Instructions for the task: Count every line in the data below where the word "need" appears, then state only that count.
***** Extracted data *****
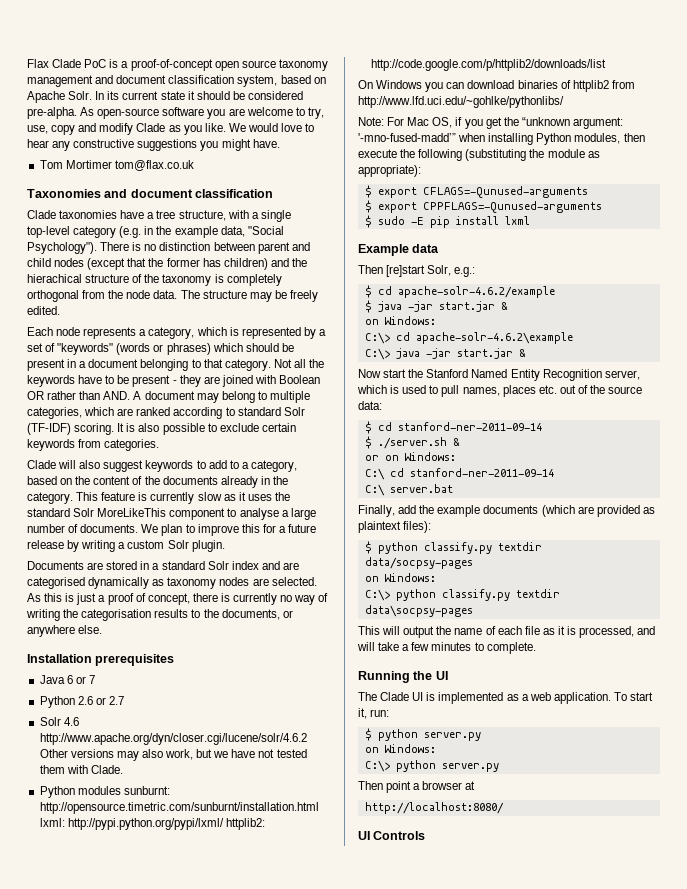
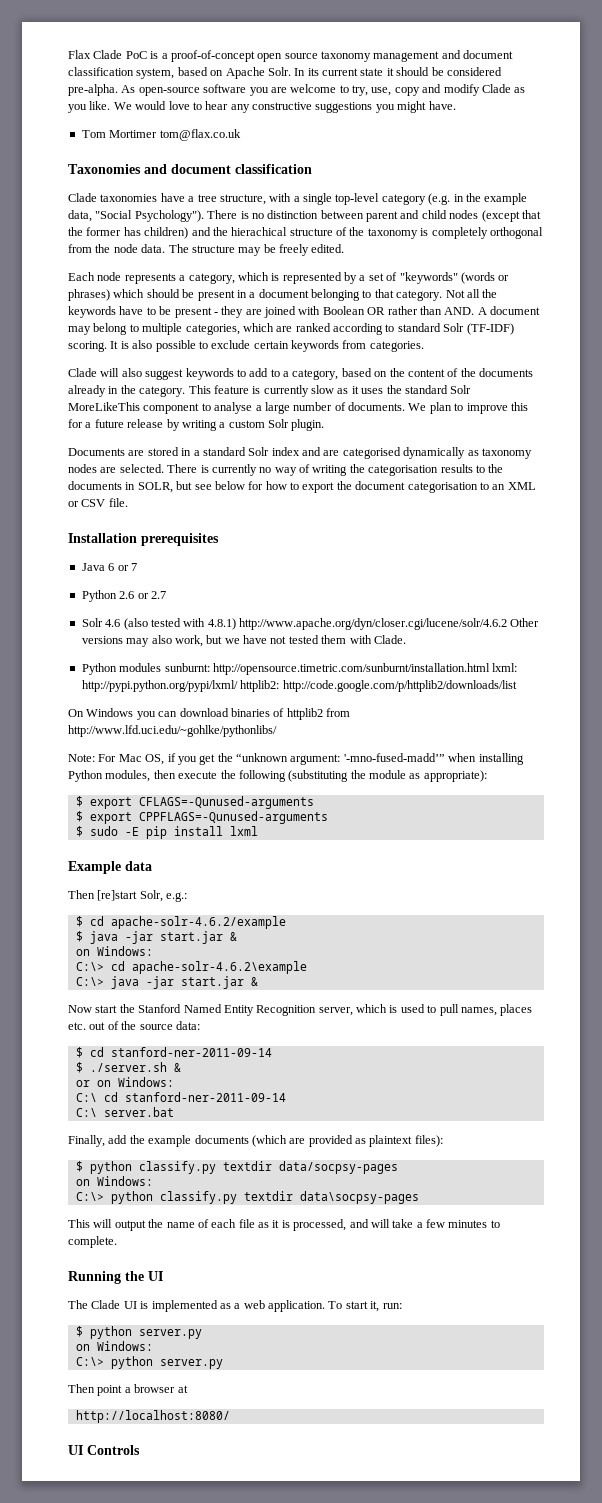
- As this is just a proof of concept, there is currently no way of writing the categorisation results to the documents, or anywhere else.
+ There is currently no way of writing the categorisation results to the documents in SOLR, but see below for how to export the document categorisation to an XML or CSV file.
- Solr 4.6 http://www.apache.org/dyn/closer.cgi/lucene/solr/4.6.2 Other versions may also work, but we have not tested them with Clade.
+ Solr 4.6 (also tested with 4.8.1) http://www.apache.org/dyn/closer.cgi/lucene/solr/4.6.2 Other versions may also work, but we have not tested them with Clade.

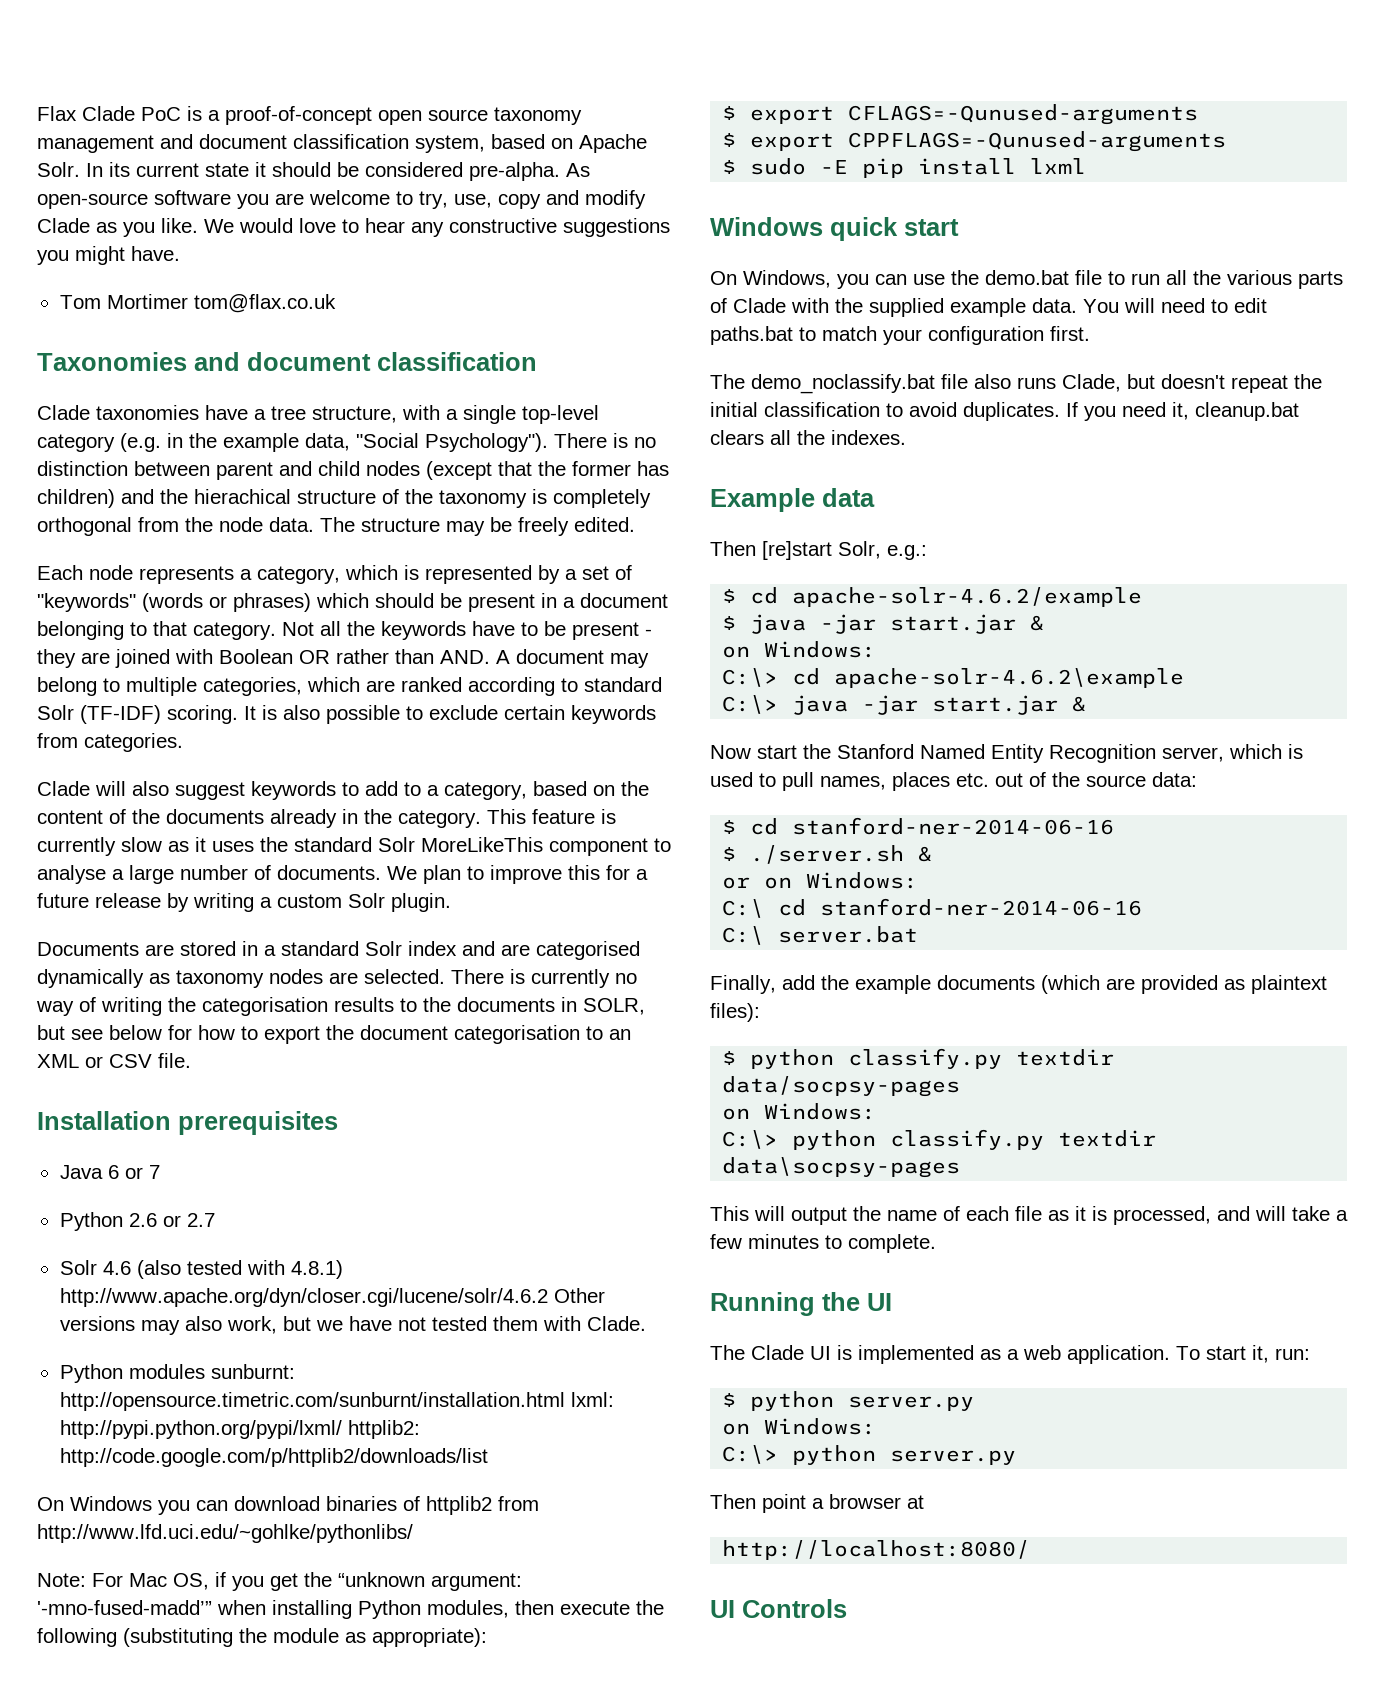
+ Windows quick start
+ On Windows, you can use the demo.bat file to run all the various parts of Clade with the supplied example data. You will need to edit paths.bat to match your configuration first.
+ The demo_noclassify.bat file also runs Clade, but doesn't repeat the initial classification to avoid duplicates. If you need it, cleanup.bat clears all the indexes.
- $ cd stanford-ner-2011-09-14
+ $ cd stanford-ner-2014-06-16
- C:\ cd stanford-ner-2011-09-14
+ C:\ cd stanford-ner-2014-06-16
*****
Response area: 2